Nkengasong’s appointment has been met with somewhat mixed feelings by those who worry that his departure could undermine the work of a critical organization at a key moment in the pandemic. But in addition to being an excellent choice to lead the flagship U.S. global health intervention, the move may ultimately make the Africa CDC even more effective. PEPFAR is itself a pandemic response body, with expertise and experience in disease surveillance, public health communications, and clinical interventions, and one whose work has been primarily in Africa. PEPFAR could use its infrastructure—including its existing relationships with governments, nongovernmental organizations, and community organizations, as well as with clinics and public health staff—to support the Africa CDC in its fight against COVID-19. PEPFAR is already immensely successful and has been well received on the continent.
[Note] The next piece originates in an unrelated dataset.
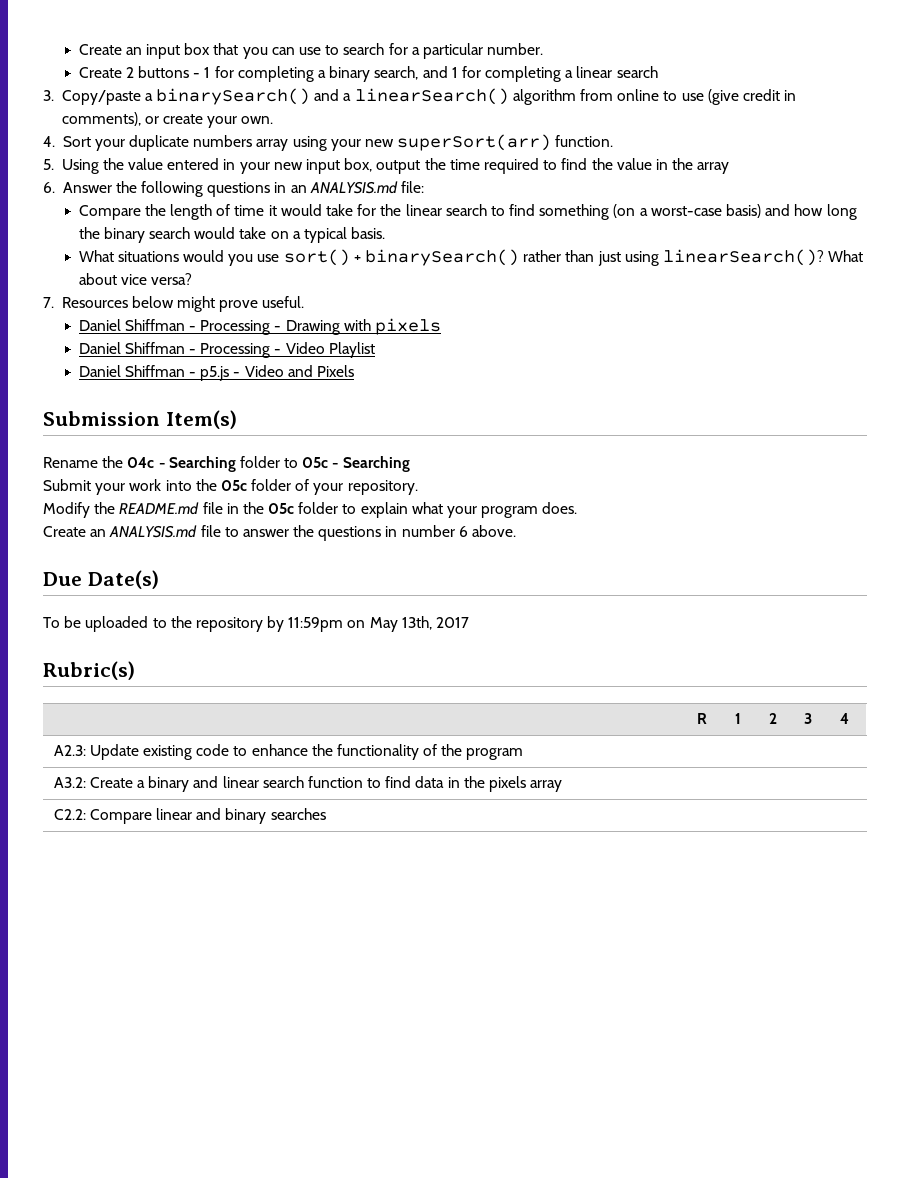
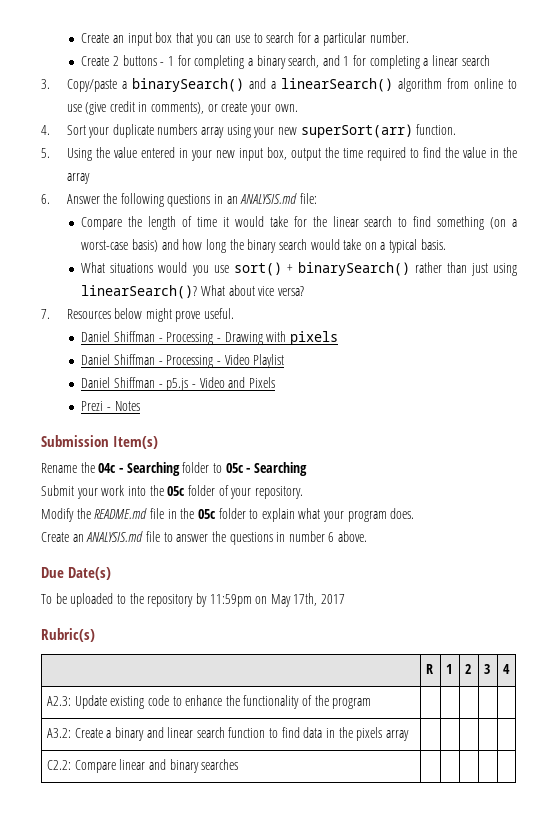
+ Prezi - Notes
- To be uploaded to the repository by 11:59pm on May 13th, 2017
+ To be uploaded to the repository by 11:59pm on May 17th, 2017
Helping the Africa CDC fight the pandemic would build on its political legacy.
This could also be just the start of an even bigger partnership between the United States and the Africa CDC. The United States could and should help the organization become more self-sufficient by increasing vaccine manufacturing in Africa as quickly as possible. This is the only way that the continent will be able to fully fight not just COVID-19 but also the next pandemic. Vaccine manufacturing capacity on the continent would also be a game changer in Africa’s fight against diseases that have plagued the world for generations, such as malaria, for which the WHO just approved a vaccine.
Strengthening the Africa CDC won’t just benefit Africans. Multiple analyses indicate that effective global vaccination campaigns, both for COVID-19 and other illnesses, have immense economic returns that rebound across the planet. In the years to come, the strength of the Africa CDC will also be essential to responding to future pandemics and managing the effects of climate change by tracking alterations in disease prevalence and geography, coordinating regional responses, and mitigating the health impacts of displacement. In doing so, the organization will be critical to keeping the entire world safe. But building the Africa CDC’s capacity must start right now by helping it vaccinate the continent and end the pandemic, and that depends on a timely and robust partnership with the United States.